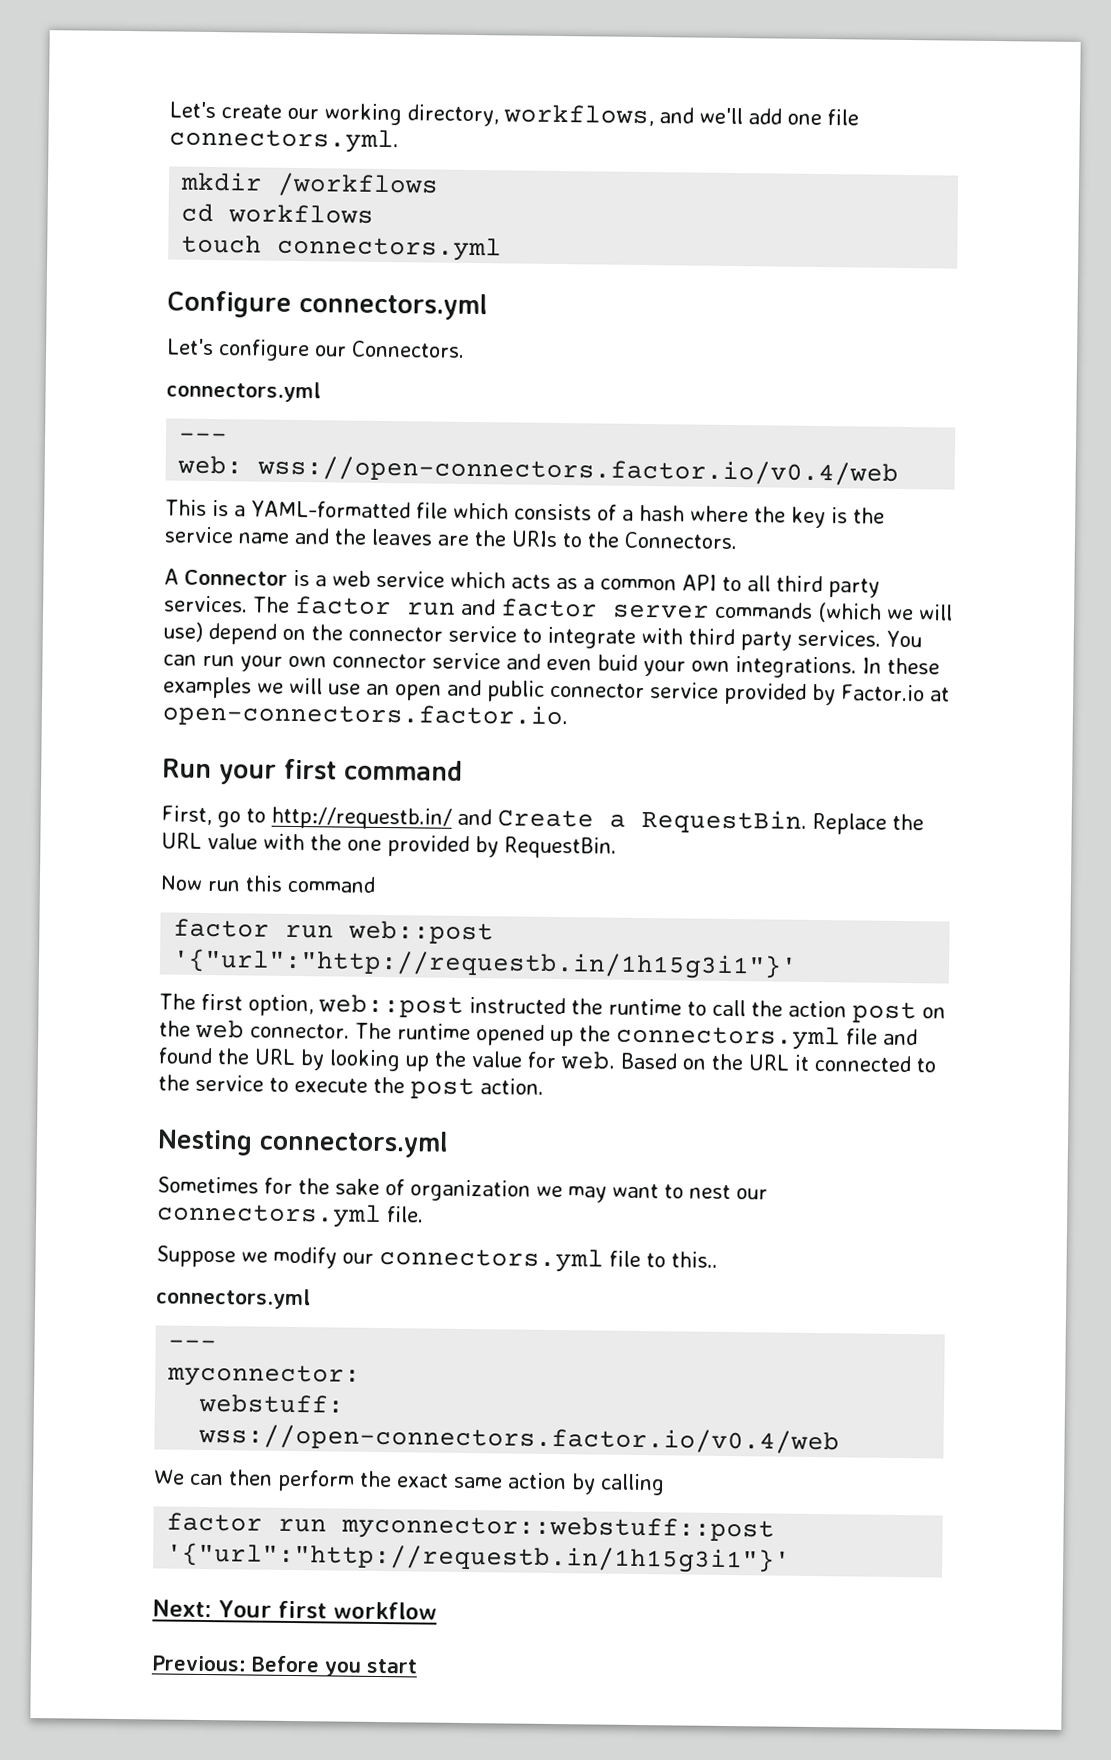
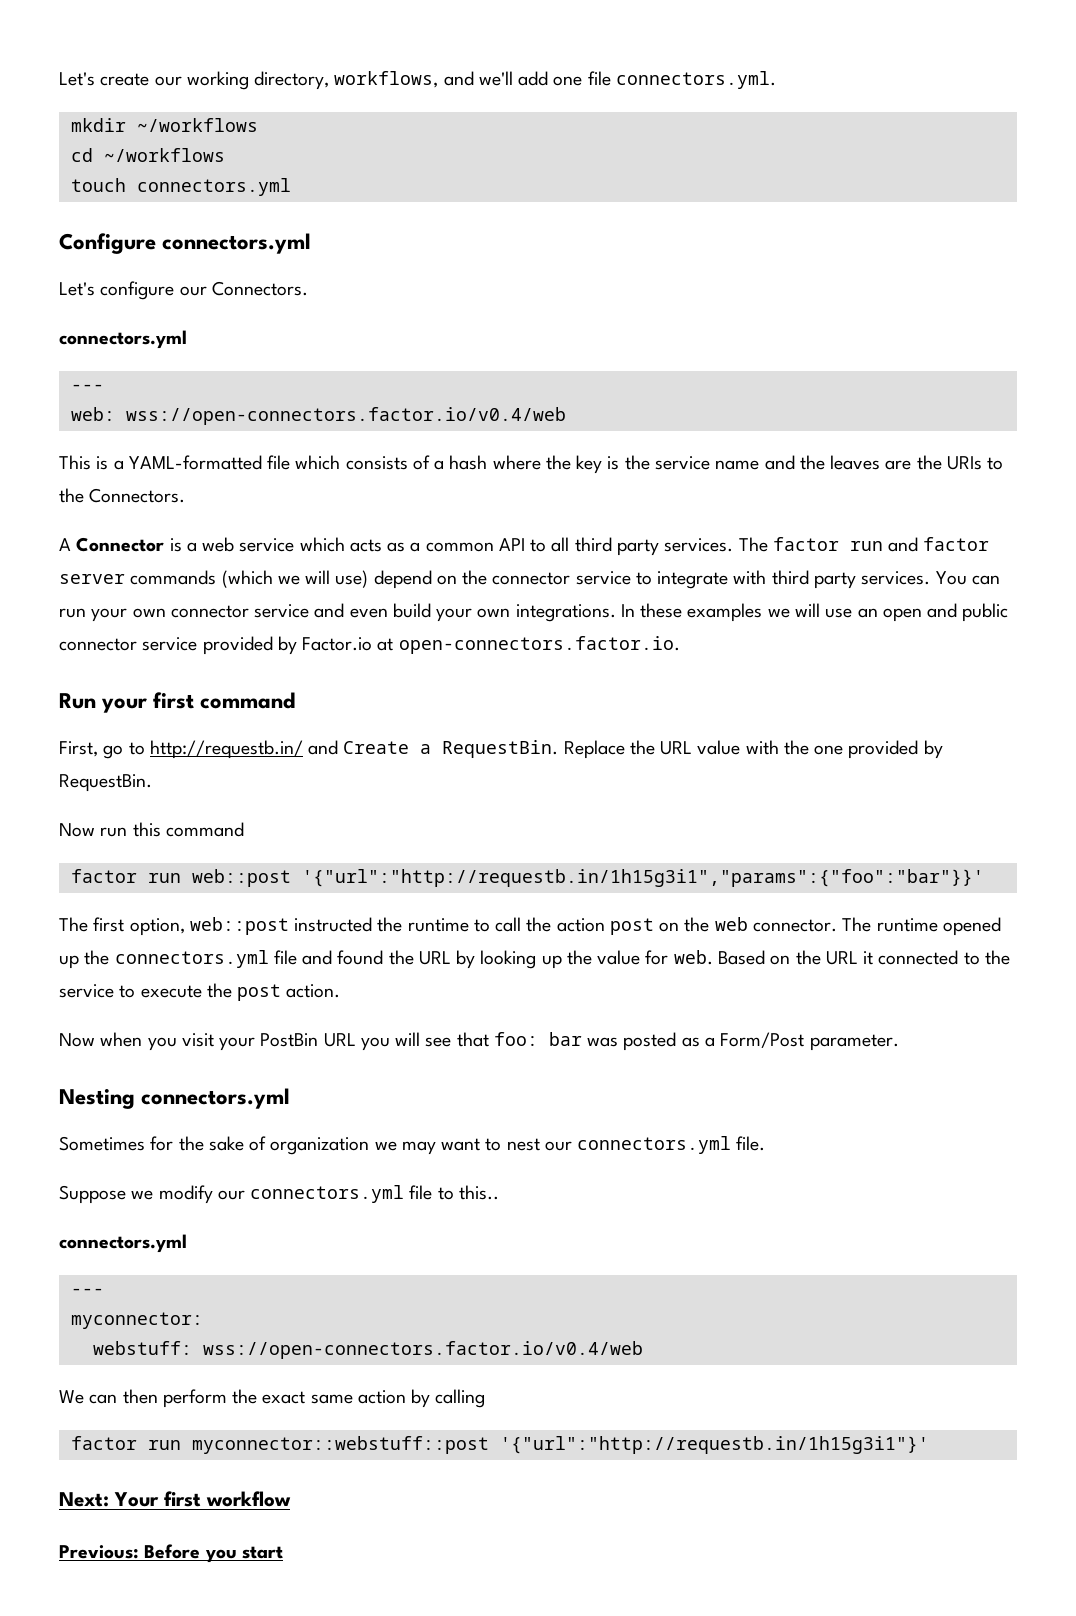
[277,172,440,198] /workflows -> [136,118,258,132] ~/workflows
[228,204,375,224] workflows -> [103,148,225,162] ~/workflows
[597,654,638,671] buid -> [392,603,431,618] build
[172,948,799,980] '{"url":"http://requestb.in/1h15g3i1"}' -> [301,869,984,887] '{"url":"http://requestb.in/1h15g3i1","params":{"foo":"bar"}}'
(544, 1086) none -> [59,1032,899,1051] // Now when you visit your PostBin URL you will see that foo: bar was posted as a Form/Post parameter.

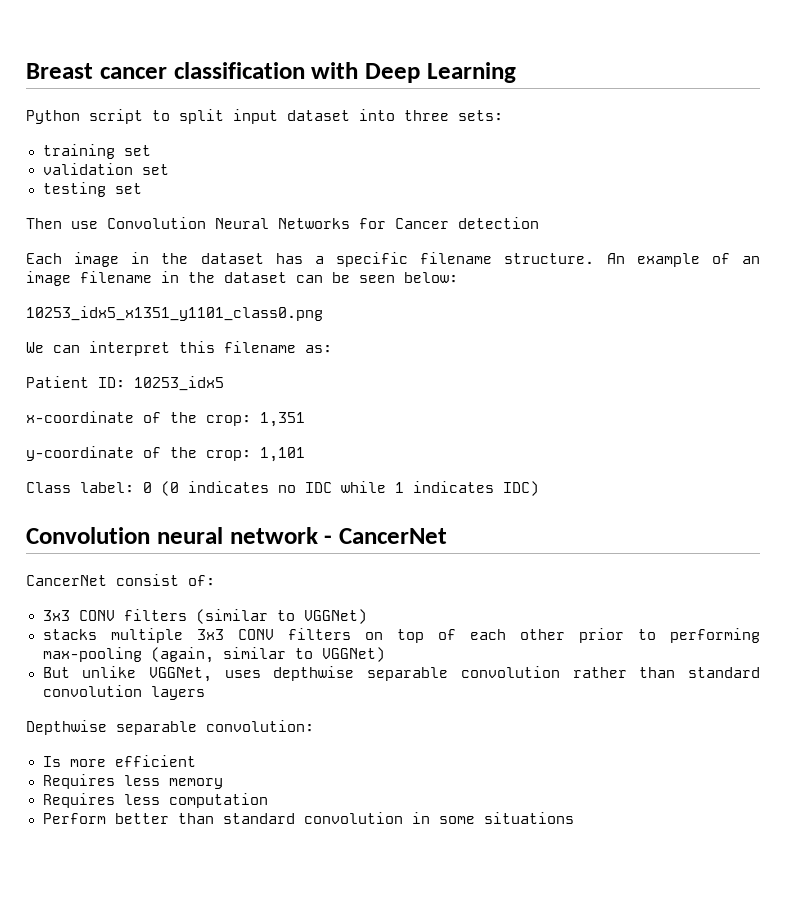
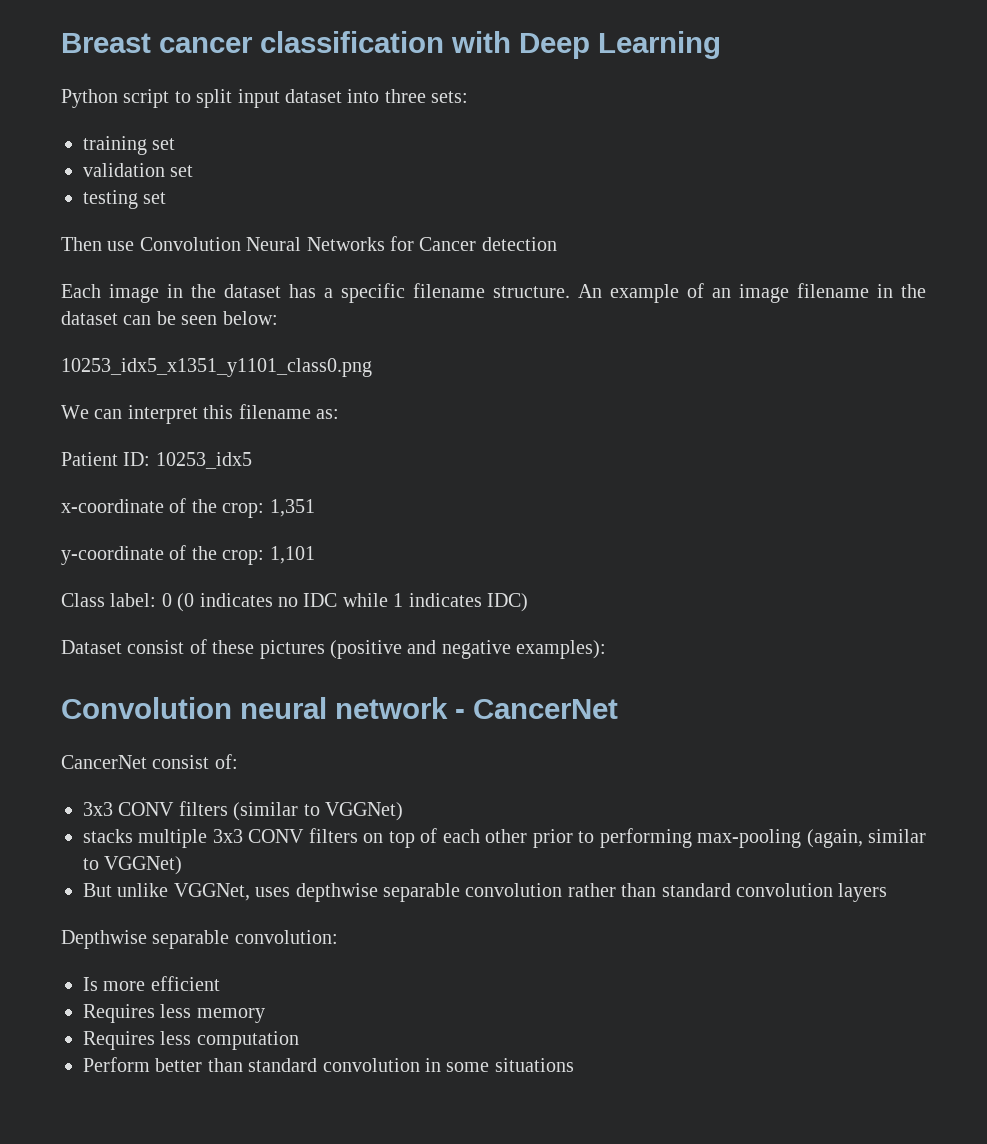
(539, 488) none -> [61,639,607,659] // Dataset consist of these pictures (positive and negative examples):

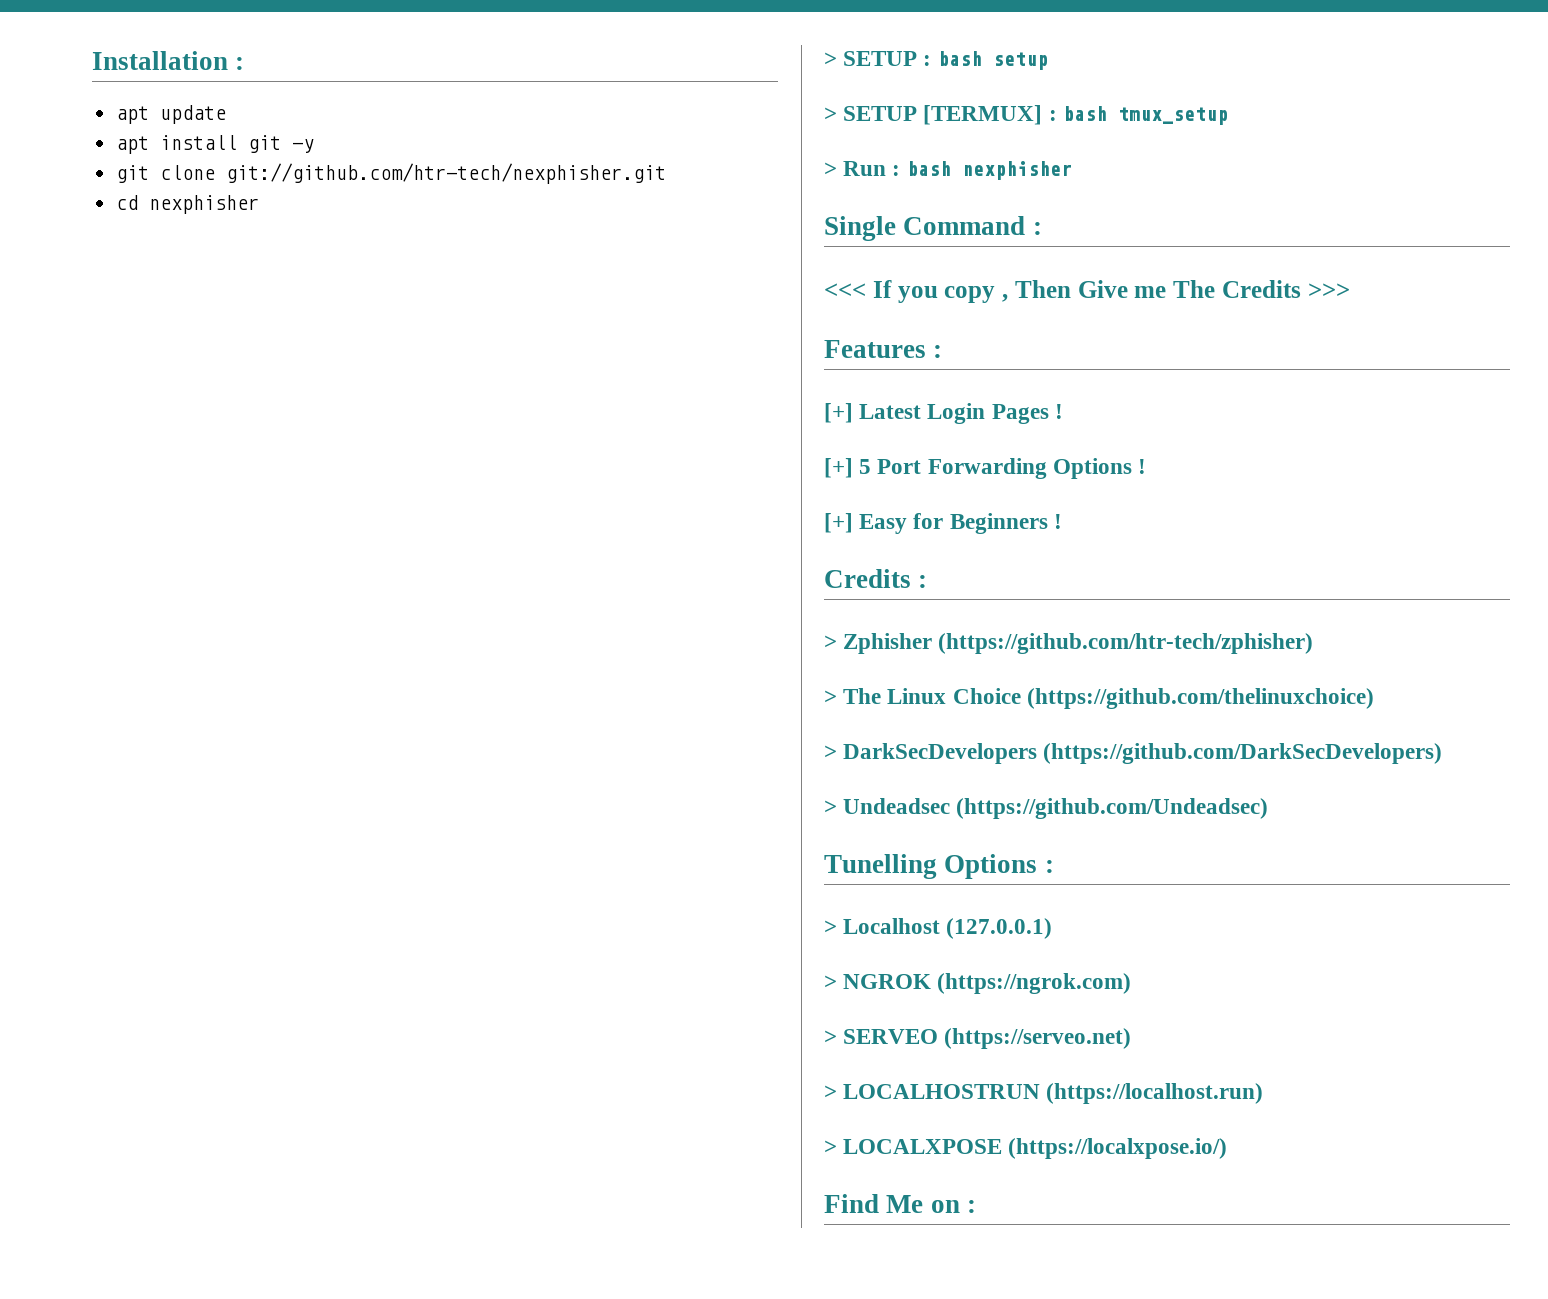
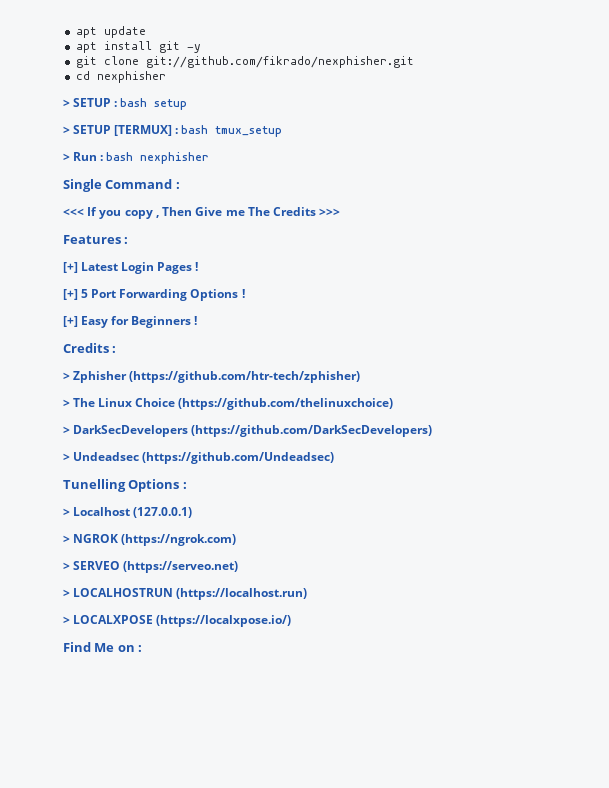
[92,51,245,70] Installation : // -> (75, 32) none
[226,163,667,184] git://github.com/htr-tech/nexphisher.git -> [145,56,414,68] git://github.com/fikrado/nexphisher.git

== WHAT THE TASK ASKS ==
Restate the records word for word and drop the images.

== ANSWER BOX ==
[277,172,440,198] /workflows -> [136,118,258,132] ~/workflows
[228,204,375,224] workflows -> [103,148,225,162] ~/workflows
[597,654,638,671] buid -> [392,603,431,618] build
[172,948,799,980] '{"url":"http://requestb.in/1h15g3i1"}' -> [301,869,984,887] '{"url":"http://requestb.in/1h15g3i1","params":{"foo":"bar"}}'
(544, 1086) none -> [59,1032,899,1051] // Now when you visit your PostBin URL you will see that foo: bar was posted as a Form/Post parameter.

(539, 488) none -> [61,639,607,659] // Dataset consist of these pictures (positive and negative examples):

[92,51,245,70] Installation : // -> (75, 32) none
[226,163,667,184] git://github.com/htr-tech/nexphisher.git -> [145,56,414,68] git://github.com/fikrado/nexphisher.git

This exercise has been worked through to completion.